**Directions**.
Copy all data exactly. Skip pictures.

BEGIN Data records

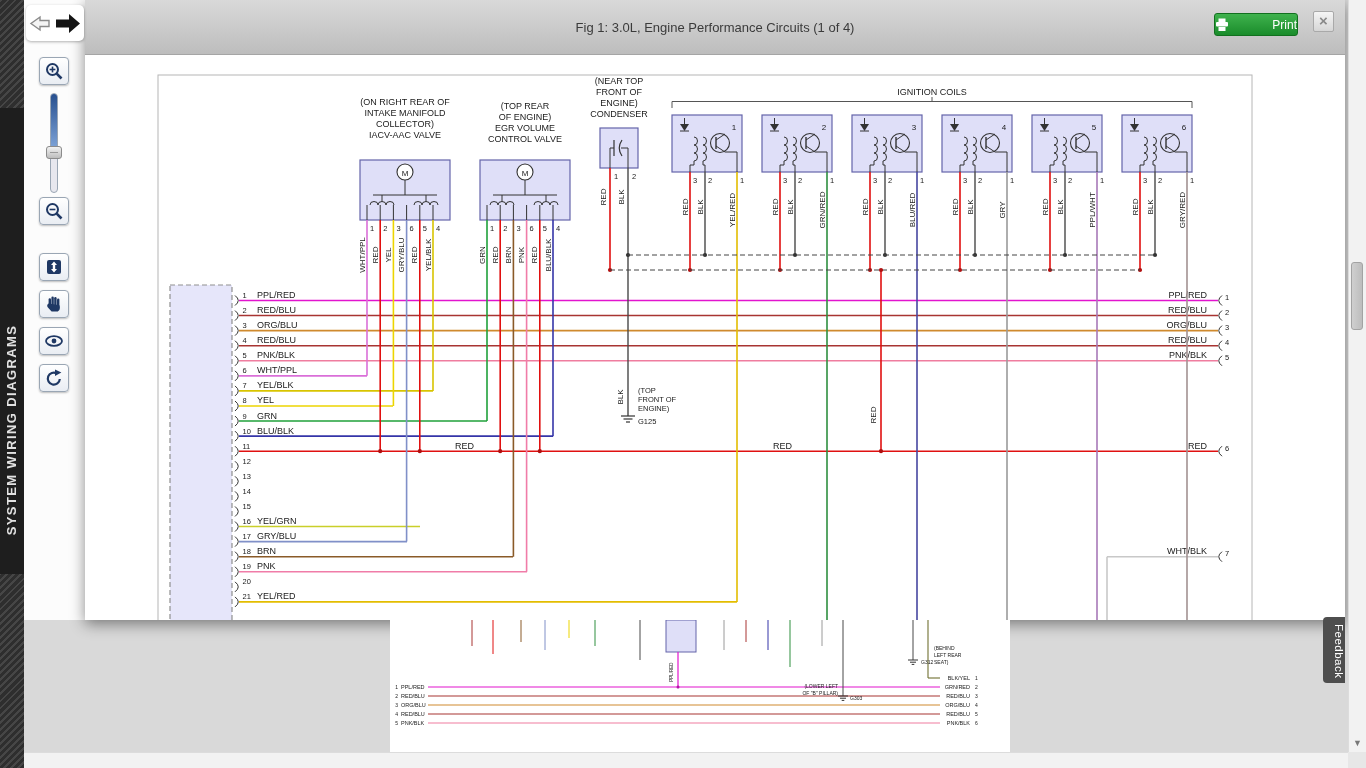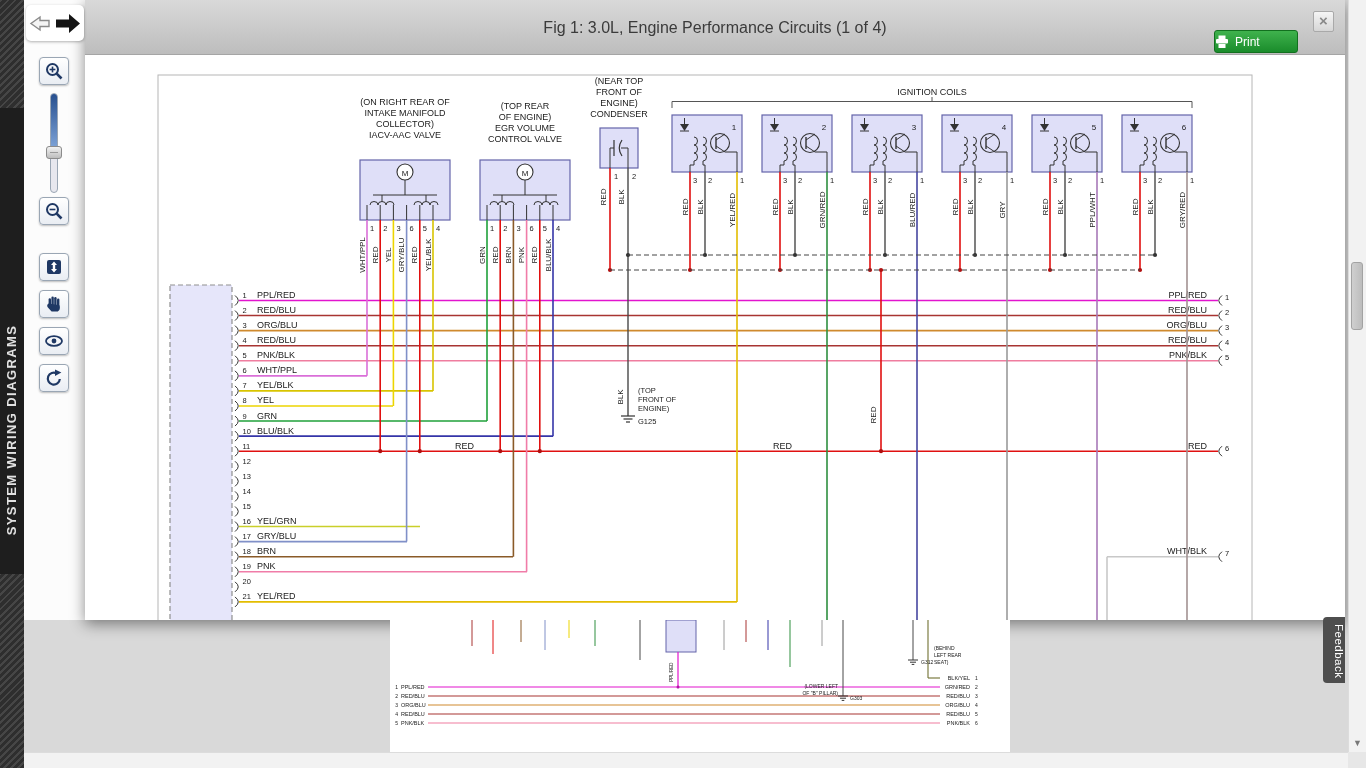--- a/index.html
+++ b/index.html
@@ -12,7 +12,7 @@
 .gutter{position:absolute;left:24px;top:0;width:61px;height:620px;background:#fcfcfc}
 .viewer{position:absolute;left:85px;top:0;width:1260px;height:620px;background:#fff;box-shadow:0 4px 14px rgba(0,0,0,.45)}
 .titlebar{position:absolute;left:0;top:0;width:1260px;height:55px;background:linear-gradient(#d9d9d9,#bdbdbd);border-bottom:1px solid #a5a5a5}
-.title{height:64px;line-height:55px;text-align:center;font-size:16px;color:#3b3b3b}
+.title{height:64px;line-height:55px;text-align:center;font-size:13px;color:#3b3b3b}
 .print-btn{position:absolute;right:47px;top:30px;width:84px;height:23px;background:linear-gradient(#3fb24d,#1a8c2b);border:1px solid #12701f;border-radius:3px;color:#fff;font-size:12px;display:flex;align-items:center;justify-content:flex-start;gap:6px;cursor:pointer}
 .close-btn{position:absolute;right:11px;top:11px;width:21px;height:21px;background:linear-gradient(#f5f5f5,#d6d6d6);border:1px solid #a9a9a9;border-radius:2px;color:#8a8a8a;font-size:15px;font-weight:bold;line-height:18px;text-align:center;cursor:pointer}
 .navpill{position:absolute;left:26px;top:5px;width:58px;height:36px;background:#fff;border-radius:5px;box-shadow:0 1px 3px rgba(0,0,0,.3);z-index:6}

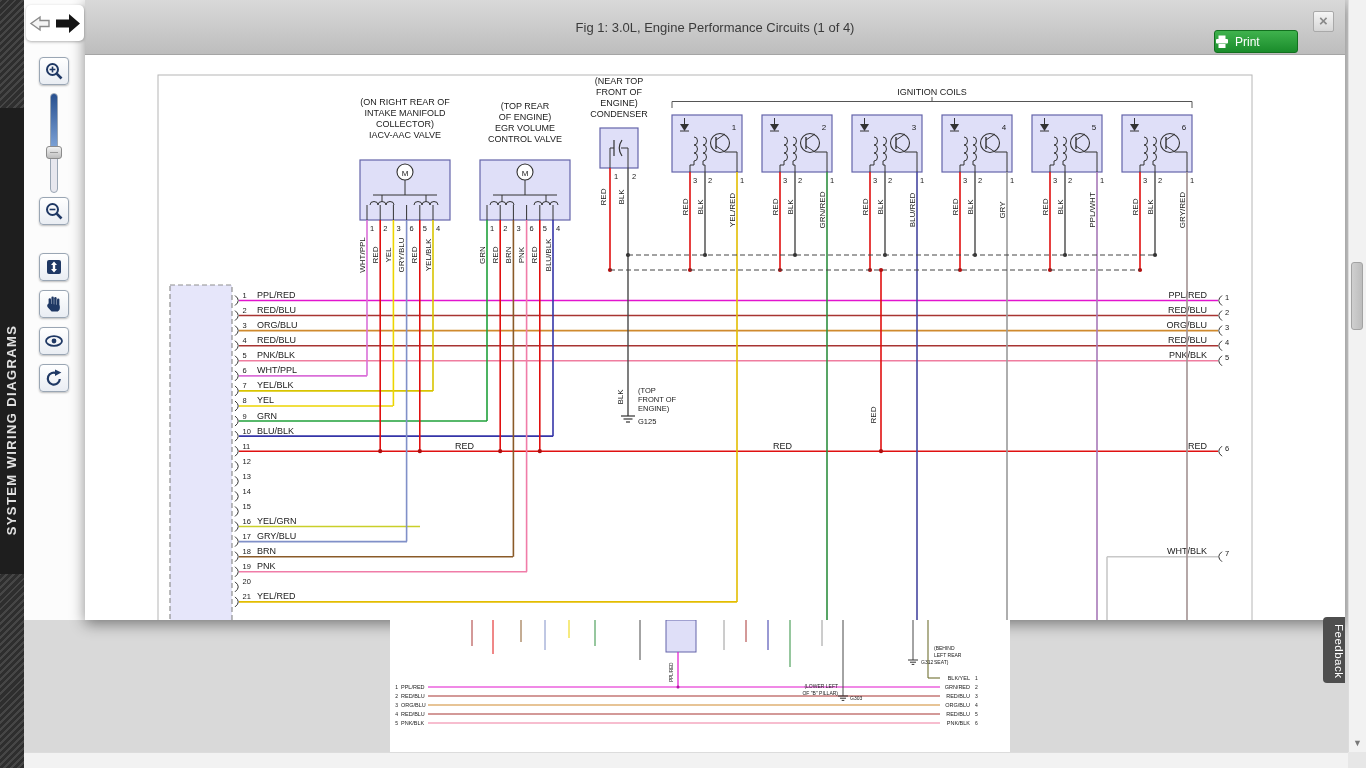--- a/index.html
+++ b/index.html
@@ -13,7 +13,7 @@
 .viewer{position:absolute;left:85px;top:0;width:1260px;height:620px;background:#fff;box-shadow:0 4px 14px rgba(0,0,0,.45)}
 .titlebar{position:absolute;left:0;top:0;width:1260px;height:55px;background:linear-gradient(#d9d9d9,#bdbdbd);border-bottom:1px solid #a5a5a5}
 .title{height:64px;line-height:55px;text-align:center;font-size:13px;color:#3b3b3b}
-.print-btn{position:absolute;right:47px;top:30px;width:84px;height:23px;background:linear-gradient(#3fb24d,#1a8c2b);border:1px solid #12701f;border-radius:3px;color:#fff;font-size:12px;display:flex;align-items:center;justify-content:flex-start;gap:6px;cursor:pointer}
+.print-btn{position:absolute;right:47px;top:13px;width:84px;height:23px;background:linear-gradient(#3fb24d,#1a8c2b);border:1px solid #12701f;border-radius:3px;color:#fff;font-size:12px;display:flex;align-items:center;justify-content:space-between;gap:6px;cursor:pointer}
 .close-btn{position:absolute;right:11px;top:11px;width:21px;height:21px;background:linear-gradient(#f5f5f5,#d6d6d6);border:1px solid #a9a9a9;border-radius:2px;color:#8a8a8a;font-size:15px;font-weight:bold;line-height:18px;text-align:center;cursor:pointer}
 .navpill{position:absolute;left:26px;top:5px;width:58px;height:36px;background:#fff;border-radius:5px;box-shadow:0 1px 3px rgba(0,0,0,.3);z-index:6}
 .tool-btn{position:absolute;left:39px;width:30px;height:28px;background:linear-gradient(#ffffff,#e9edf3);border:1px solid #9aa6b4;border-radius:4px;box-shadow:0 1px 2px rgba(0,0,0,.25);display:flex;align-items:center;justify-content:center;cursor:pointer;z-index:6}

END Data records

**Output of the task**.
--- a/index.html
+++ b/index.html
@@ -12,7 +12,7 @@
 .gutter{position:absolute;left:24px;top:0;width:61px;height:620px;background:#fcfcfc}
 .viewer{position:absolute;left:85px;top:0;width:1260px;height:620px;background:#fff;box-shadow:0 4px 14px rgba(0,0,0,.45)}
 .titlebar{position:absolute;left:0;top:0;width:1260px;height:55px;background:linear-gradient(#d9d9d9,#bdbdbd);border-bottom:1px solid #a5a5a5}
-.title{height:64px;line-height:55px;text-align:center;font-size:16px;color:#3b3b3b}
+.title{height:64px;line-height:55px;text-align:center;font-size:13px;color:#3b3b3b}
 .print-btn{position:absolute;right:47px;top:30px;width:84px;height:23px;background:linear-gradient(#3fb24d,#1a8c2b);border:1px solid #12701f;border-radius:3px;color:#fff;font-size:12px;display:flex;align-items:center;justify-content:flex-start;gap:6px;cursor:pointer}
 .close-btn{position:absolute;right:11px;top:11px;width:21px;height:21px;background:linear-gradient(#f5f5f5,#d6d6d6);border:1px solid #a9a9a9;border-radius:2px;color:#8a8a8a;font-size:15px;font-weight:bold;line-height:18px;text-align:center;cursor:pointer}
 .navpill{position:absolute;left:26px;top:5px;width:58px;height:36px;background:#fff;border-radius:5px;box-shadow:0 1px 3px rgba(0,0,0,.3);z-index:6}

--- a/index.html
+++ b/index.html
@@ -13,7 +13,7 @@
 .viewer{position:absolute;left:85px;top:0;width:1260px;height:620px;background:#fff;box-shadow:0 4px 14px rgba(0,0,0,.45)}
 .titlebar{position:absolute;left:0;top:0;width:1260px;height:55px;background:linear-gradient(#d9d9d9,#bdbdbd);border-bottom:1px solid #a5a5a5}
 .title{height:64px;line-height:55px;text-align:center;font-size:13px;color:#3b3b3b}
-.print-btn{position:absolute;right:47px;top:30px;width:84px;height:23px;background:linear-gradient(#3fb24d,#1a8c2b);border:1px solid #12701f;border-radius:3px;color:#fff;font-size:12px;display:flex;align-items:center;justify-content:flex-start;gap:6px;cursor:pointer}
+.print-btn{position:absolute;right:47px;top:13px;width:84px;height:23px;background:linear-gradient(#3fb24d,#1a8c2b);border:1px solid #12701f;border-radius:3px;color:#fff;font-size:12px;display:flex;align-items:center;justify-content:space-between;gap:6px;cursor:pointer}
 .close-btn{position:absolute;right:11px;top:11px;width:21px;height:21px;background:linear-gradient(#f5f5f5,#d6d6d6);border:1px solid #a9a9a9;border-radius:2px;color:#8a8a8a;font-size:15px;font-weight:bold;line-height:18px;text-align:center;cursor:pointer}
 .navpill{position:absolute;left:26px;top:5px;width:58px;height:36px;background:#fff;border-radius:5px;box-shadow:0 1px 3px rgba(0,0,0,.3);z-index:6}
 .tool-btn{position:absolute;left:39px;width:30px;height:28px;background:linear-gradient(#ffffff,#e9edf3);border:1px solid #9aa6b4;border-radius:4px;box-shadow:0 1px 2px rgba(0,0,0,.25);display:flex;align-items:center;justify-content:center;cursor:pointer;z-index:6}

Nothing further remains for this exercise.